Visualizing the world economy

I love it when you can see facts in a new way. Here, for example, is a map of the U.S. where each state is labeled with the name of a country with a comparable GDP. Note that it is not GDP per capita, but the GDP of each state, without any consideration of population.

Thanks to the strangemaps blog.

Whether you like it or not...

The Mexicans are coming.

They're coming to harvest the produce you eat.

They're coming to work your gardens.

They're coming to nanny your kids.

They're coming to...do whatever the hell other jobs Mexicans do in the U.S.

They're coming because, despite what you tell yourself, you want them to come.

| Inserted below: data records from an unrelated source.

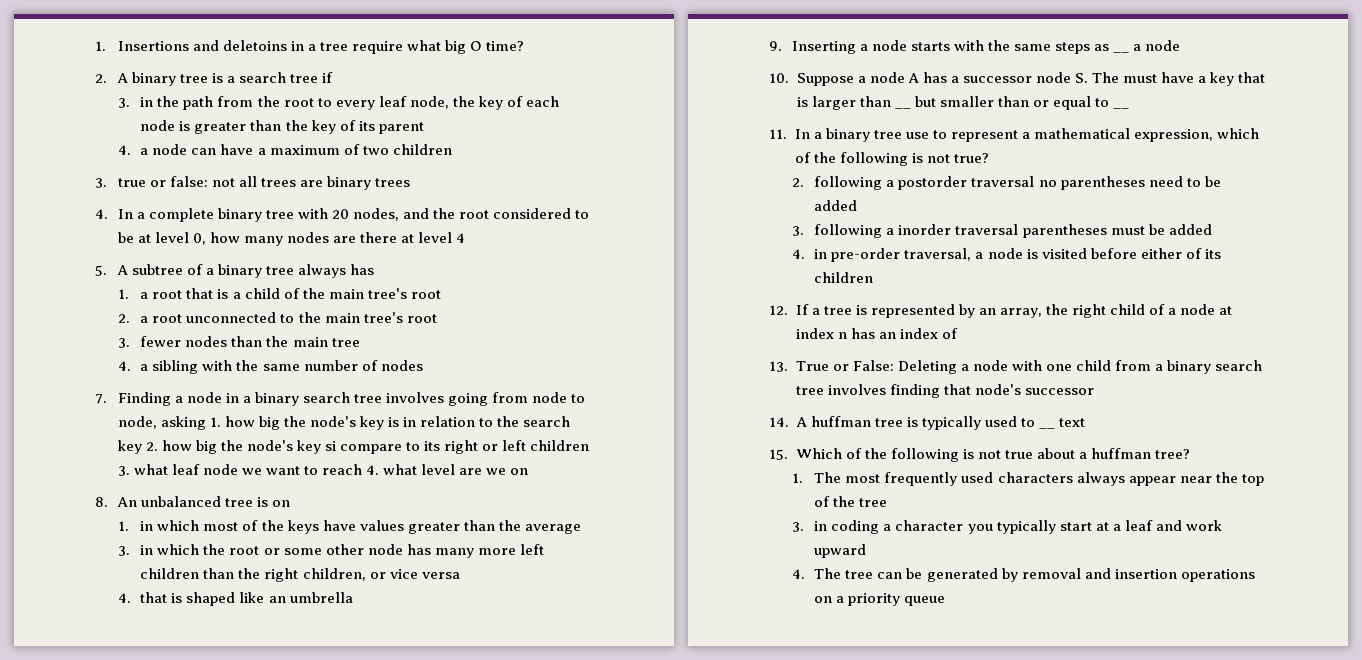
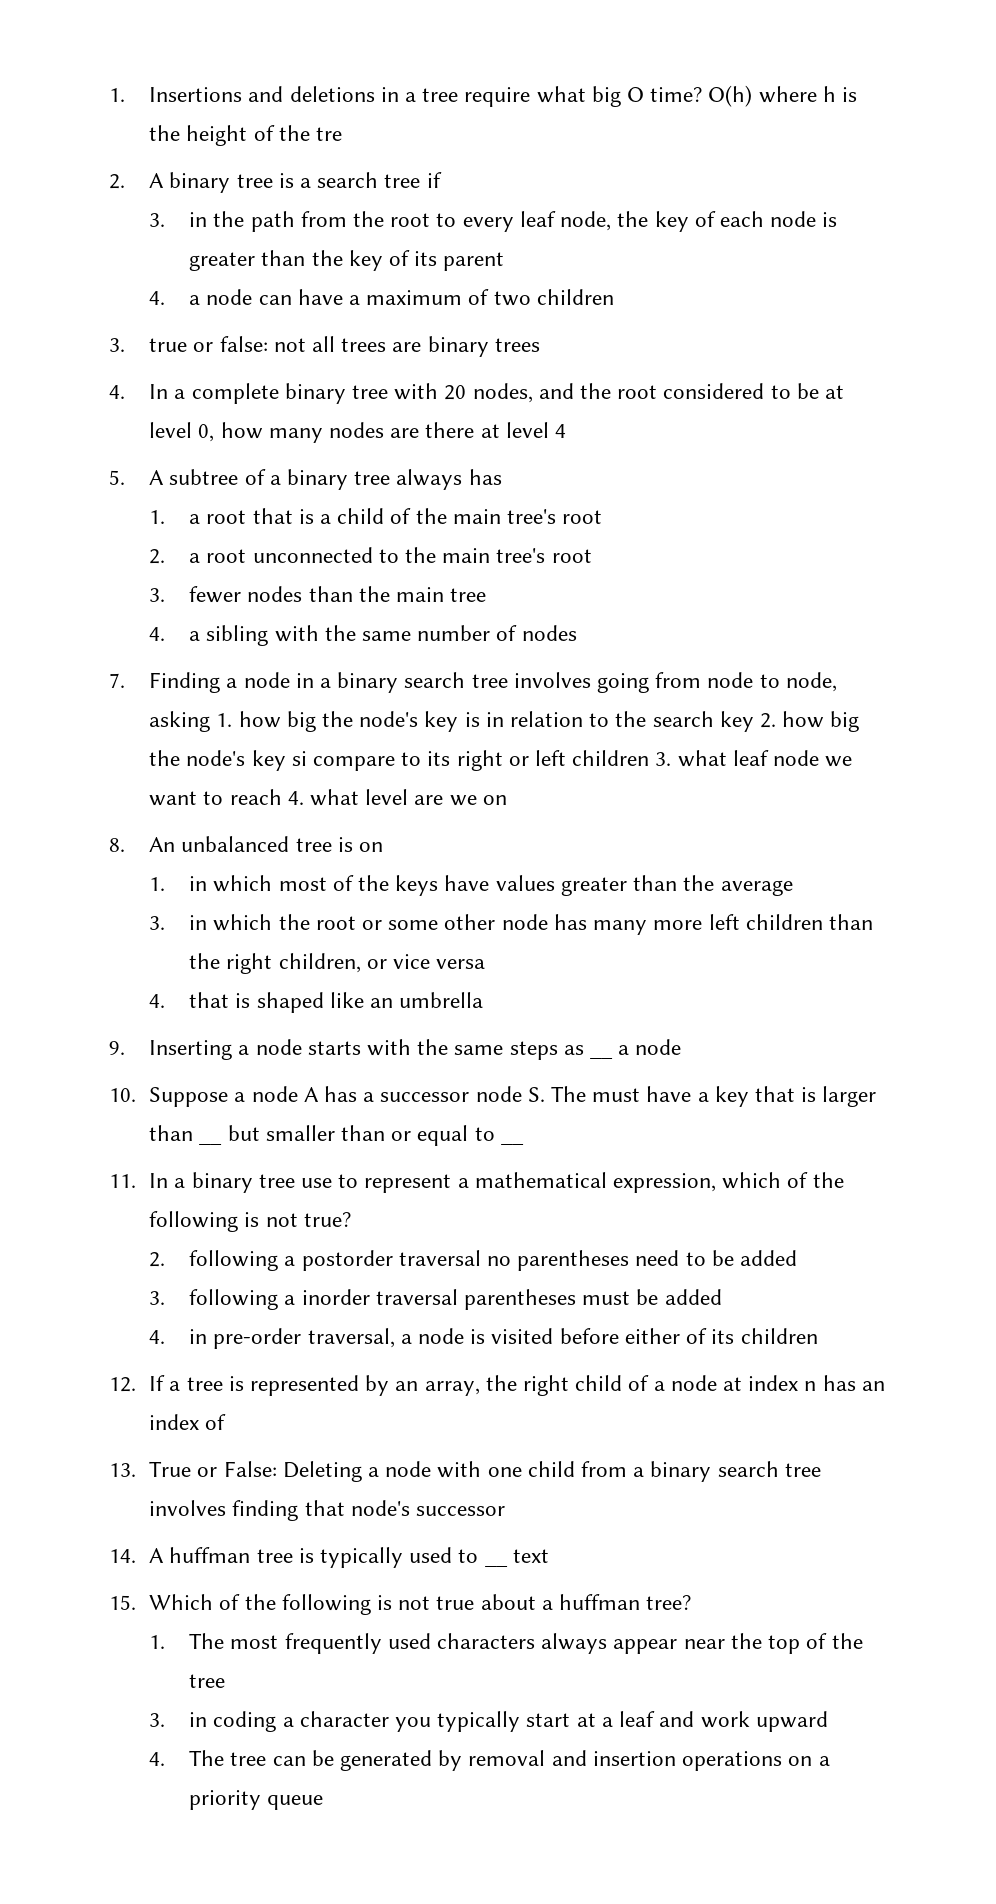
[222,40,287,51] deletoins -> [289,86,375,102] deletions
(525, 46) none -> [708,85,858,107] [149,125,342,146] O(h) where h is the height of the tre

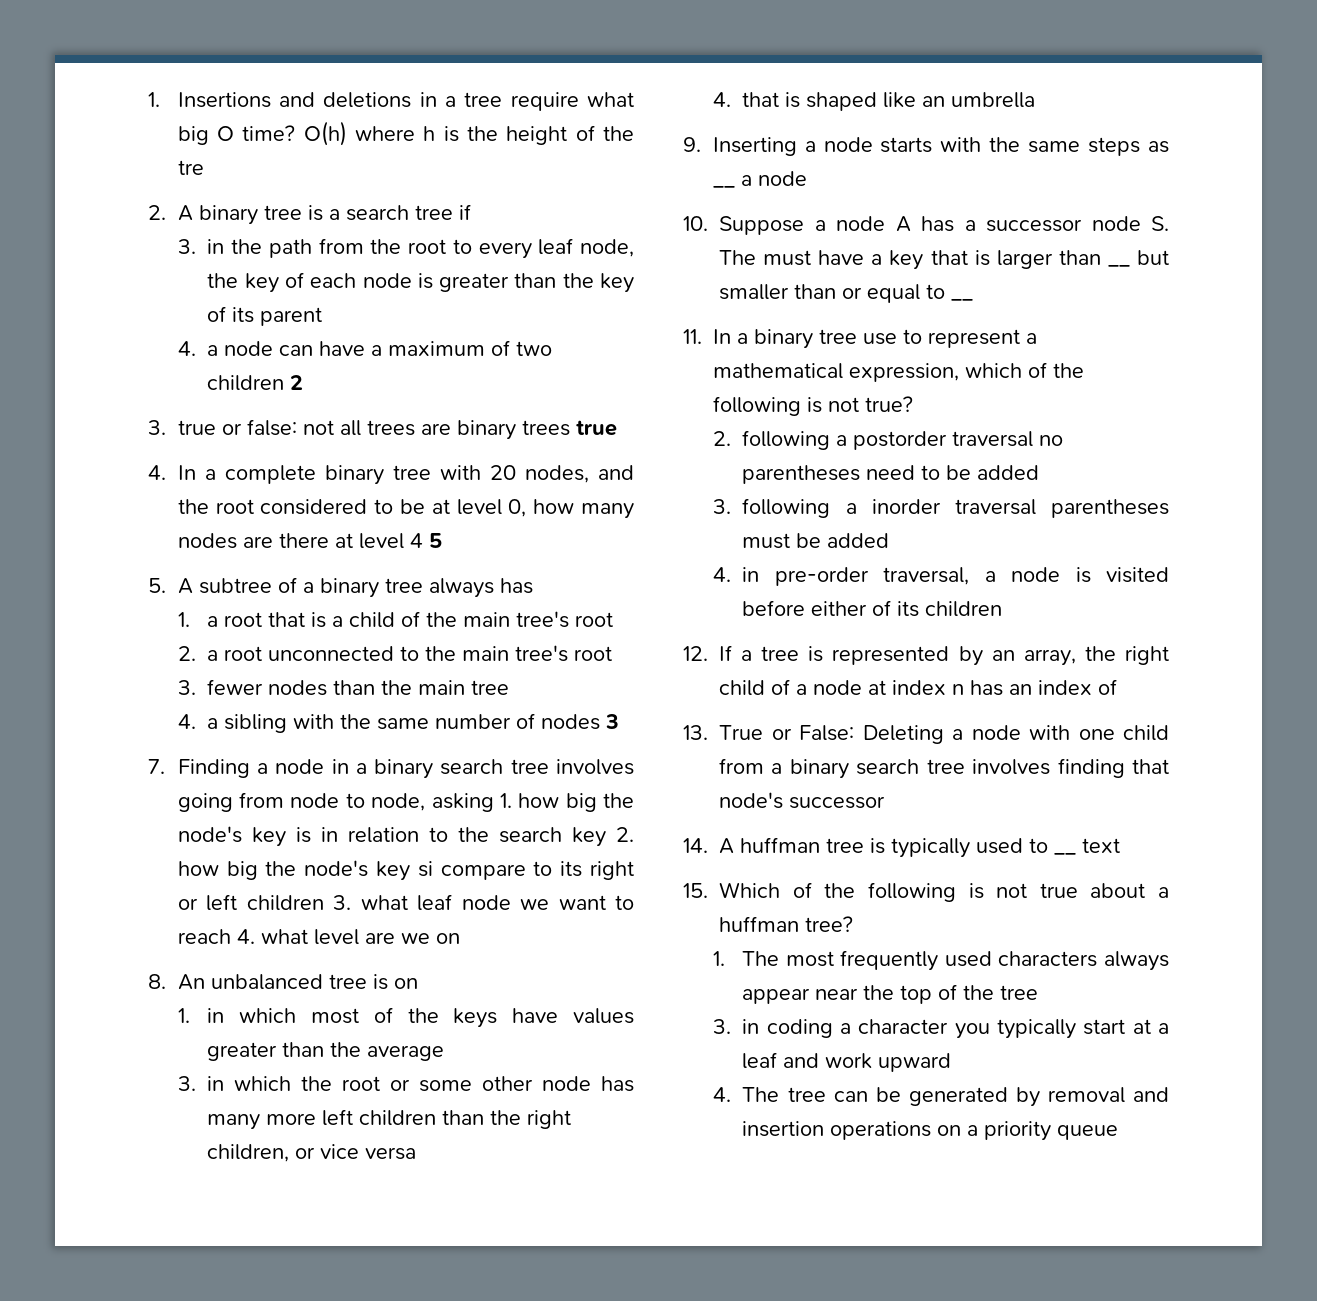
(614, 297) none -> [290,375,304,390] 2
(540, 345) none -> [575,420,617,436] true
(566, 431) none -> [428,533,442,548] 5
(577, 633) none -> [605,714,620,729] 3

You want them to come, because none of you who are going to bother to read this ever had any intention of spending your lives in an orchard or in a field, 12 - 14 hours or more a day, five or six or seven days a week in the blazing sun breaking your back to harvest produce. Because you never had any intention of spending your days planting flowers and pulling weeds and spreading fertilizer and changing mulch in someone's garden. Because you never had a dream of taking care of someone else's kids for a living while their parents are gone. Because you never had any intention of doing the myriad other menial jobs you now think are being taken from you.

You went to college, instead. Or got any number and types of technical certifications. Or joined the military. Or started your own business. Or got a job that requires a higher skill level and/or a linguistic and cultural fluency that an immigrant doesn't have. You wrote off those jobs as beneath you, and assumed that there's a whole bunch of 'other' Americans (not you, or most anyone you know, of course...but out there, in some abstract sense) clamoring for them.

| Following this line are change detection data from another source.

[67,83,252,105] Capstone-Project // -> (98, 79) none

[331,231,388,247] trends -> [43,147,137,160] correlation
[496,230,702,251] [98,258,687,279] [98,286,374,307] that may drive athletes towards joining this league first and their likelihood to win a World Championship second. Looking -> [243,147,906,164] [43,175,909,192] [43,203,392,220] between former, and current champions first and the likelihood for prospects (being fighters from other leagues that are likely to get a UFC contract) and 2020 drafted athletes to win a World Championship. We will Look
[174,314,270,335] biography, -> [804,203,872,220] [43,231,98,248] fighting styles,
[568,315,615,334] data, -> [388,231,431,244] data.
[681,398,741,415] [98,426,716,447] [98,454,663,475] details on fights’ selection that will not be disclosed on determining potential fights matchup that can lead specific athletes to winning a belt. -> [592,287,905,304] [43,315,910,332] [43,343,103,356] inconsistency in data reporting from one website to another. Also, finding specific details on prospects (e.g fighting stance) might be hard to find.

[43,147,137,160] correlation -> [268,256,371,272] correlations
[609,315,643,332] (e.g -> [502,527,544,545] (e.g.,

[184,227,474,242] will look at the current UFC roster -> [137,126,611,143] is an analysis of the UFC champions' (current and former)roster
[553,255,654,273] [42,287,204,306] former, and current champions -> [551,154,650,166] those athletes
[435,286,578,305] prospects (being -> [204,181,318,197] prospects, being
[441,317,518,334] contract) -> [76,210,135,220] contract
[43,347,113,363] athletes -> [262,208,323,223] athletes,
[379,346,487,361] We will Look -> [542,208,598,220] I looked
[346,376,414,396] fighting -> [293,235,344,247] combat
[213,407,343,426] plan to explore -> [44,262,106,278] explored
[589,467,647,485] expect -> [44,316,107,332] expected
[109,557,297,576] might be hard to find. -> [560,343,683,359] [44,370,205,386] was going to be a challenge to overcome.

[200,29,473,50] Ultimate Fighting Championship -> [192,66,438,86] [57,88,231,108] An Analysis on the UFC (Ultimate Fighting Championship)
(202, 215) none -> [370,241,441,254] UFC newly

The thing is, though, it seems that those Americans we think of as 'others' consider Americans they don't know as 'others,' as well. And they all seem to think that those 'others' want those jobs and would be doing them if it weren't for the sneaky immigrants.

Oddly enough, I don't recall ever reading any stories about born and bred Americans, Minutemen included, lining up outside of farms and the like looking for that sort of work, despite the ~5% unemployment the U.S. has today. Nor do I recall reading any such instances years back when unemployment was much higher (bear in mind, I'm talking about the past 30 years or so. No need to bring the Great Depression to my attention). People were still eating in the recession, and crops were still being grown and harvested, so I can't imagine that those jobs simply didn't exist for a few years...

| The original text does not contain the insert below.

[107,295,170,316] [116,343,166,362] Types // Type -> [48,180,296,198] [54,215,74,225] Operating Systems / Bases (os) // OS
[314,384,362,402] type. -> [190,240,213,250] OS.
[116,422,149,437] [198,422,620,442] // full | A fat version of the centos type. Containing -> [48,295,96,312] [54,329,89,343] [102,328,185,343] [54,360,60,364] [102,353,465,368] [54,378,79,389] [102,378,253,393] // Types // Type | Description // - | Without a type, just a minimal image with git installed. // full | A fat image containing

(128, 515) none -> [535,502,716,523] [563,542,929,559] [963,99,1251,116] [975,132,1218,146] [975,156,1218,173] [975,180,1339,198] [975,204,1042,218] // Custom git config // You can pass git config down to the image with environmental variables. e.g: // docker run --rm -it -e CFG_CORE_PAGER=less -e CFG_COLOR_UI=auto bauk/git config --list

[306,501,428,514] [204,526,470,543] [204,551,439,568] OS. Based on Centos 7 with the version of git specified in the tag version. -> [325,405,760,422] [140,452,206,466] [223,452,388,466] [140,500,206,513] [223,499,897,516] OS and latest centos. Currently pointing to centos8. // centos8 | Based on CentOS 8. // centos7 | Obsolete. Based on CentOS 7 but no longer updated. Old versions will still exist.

"A-HA! Because the Mexicans drive down the wages for those jobs!"

Indeed, they do. Because you want them to. Because just as you won't work those jobs for those wages, the employers won't pay you the wages that might make those jobs seem more enticing. Because if they did, you, and the vast majority of other Americans, wouldn't buy those goods at the resulting price. Not when there's always imports competing with them. And you and most others couldn't afford those personal and home services if they were provided by born and bred Americans.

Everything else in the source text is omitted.